Donors have already supplied half of the cost — $16.5 million. In 2010, Dayley and UVU President Matthew Holland note, the Legislature approved construction of a $45 million science center after the university had raised $2 million.

Meanwhile, a UVU partnership with Vivint allows marketing students at the school's "smart lab" to lead focus groups and track eye movements of consumers reading magazine advertisements. Similarly, renderings of the U.'s Lassonde Institute, set to open next fall, showcase 3-D printers and futuristic dorm "pods."

Recent additions to the U. campus include the Thatcher Chemistry Building, completed in 2013, and the David Eccles School of Business, which also opened two years ago. The $72 million building boasts state-of-the-art technology, space for students to study or lounge and a conference room with glass walls on which students draw with dry-erase markers to puzzle out projects and plans. The Student Life Center, which opened earlier this year, houses several gyms, a climbing wall, an indoor pool and meeting spaces.

The arts have not been forgotten altogether. In 2014, the Beverley Taylor Sorenson Arts and Education Complex opened as the new home to the school's dance program.

It will be another year before OSH falls to bulldozers, but the change is already welcome, said economics major McKay Hill.

Hill says he sees both sides of the construction divide up close. He attends classes in the business school, but also in OSH and the similarly run-down film and media arts building, identified by the U. in a September audit as suffering from "an immediate need for renovation" with a "critical" shortage of computer labs and auditorium space.

The lack of upgrades to the film building, dedicated in 1970, "kind of annoys me," Hill said Tuesday on his way to an elective course on the history of rock 'n' roll.

"I'm kind of pissed off that the business college gets so much," he said.

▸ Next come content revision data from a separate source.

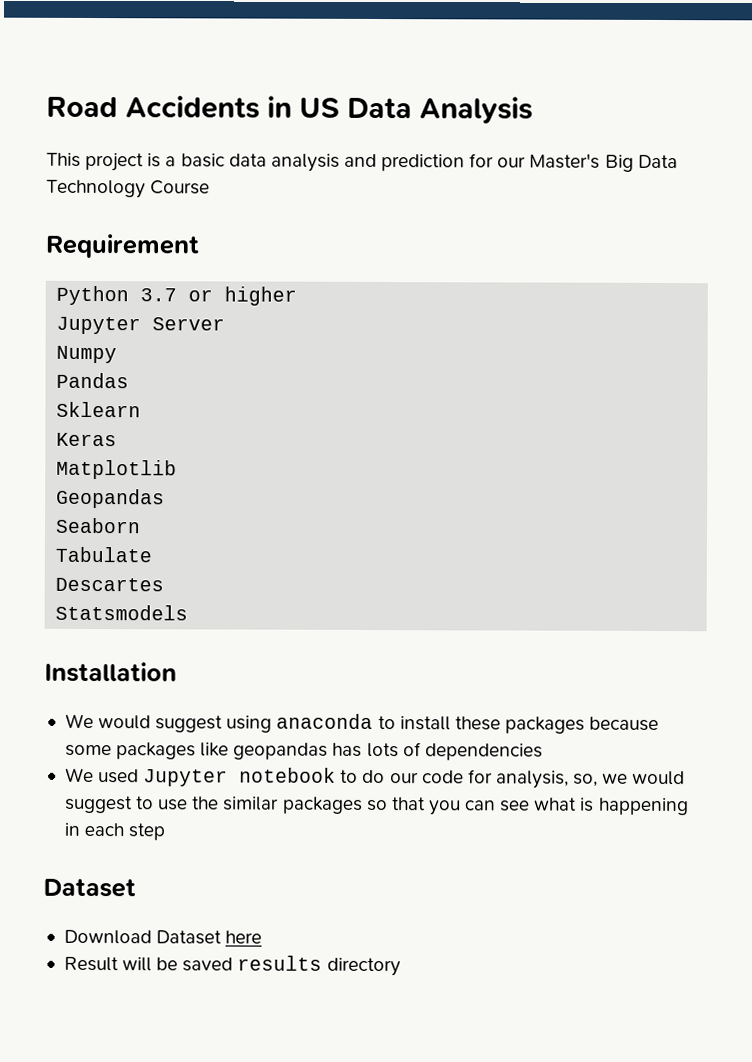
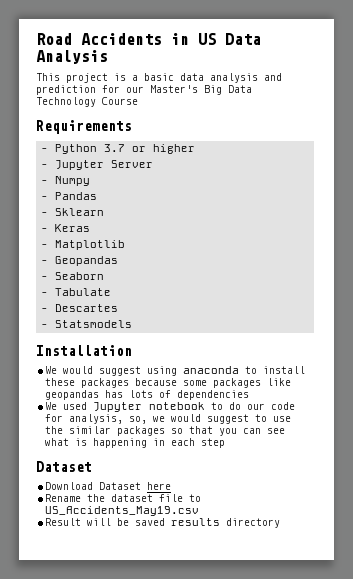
[45,233,200,259] Requirement // -> [36,120,132,134] [41,148,49,152] Requirements // -
(298, 296) none -> [41,164,49,168] -
(226, 324) none -> [41,180,49,184] -
(118, 354) none -> [41,196,49,200] -
(130, 380) none -> [41,212,49,216] -
(142, 409) none -> [41,228,49,232] -
(118, 439) none -> [41,244,49,248] -
(178, 469) none -> [41,260,49,264] -
(166, 498) none -> [41,276,49,280] -
(142, 525) none -> [41,292,49,296] -
(153, 554) none -> [41,308,49,312] -
(165, 584) none -> [41,324,49,328] -
(263, 937) none -> [45,494,202,502] [45,506,200,516] // Rename the dataset file to US_Accidents_May19.csv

Hill acknowledges the university is making some long-awaited progress, noting the opening of the U.'s gleaming law school last week, touted for its six stories of eco-friendly glass and improved study space.

Hill would not pick a major solely based on the building, he said, but "if it came to a really close choice where there were no deciders, I might choose because of that."

UVU, hoping to expand its arts program, also sees the weight new surroundings can have.

As envisioned, the Orem university's arts center would house an expansive concert hall, rehearsal studios and training classrooms.

But Daley maintains the sprawling complex is necessary. "We're really not going after a palace for the arts," Dayley said. "We're after a facility that will allow students and faculty to learn together."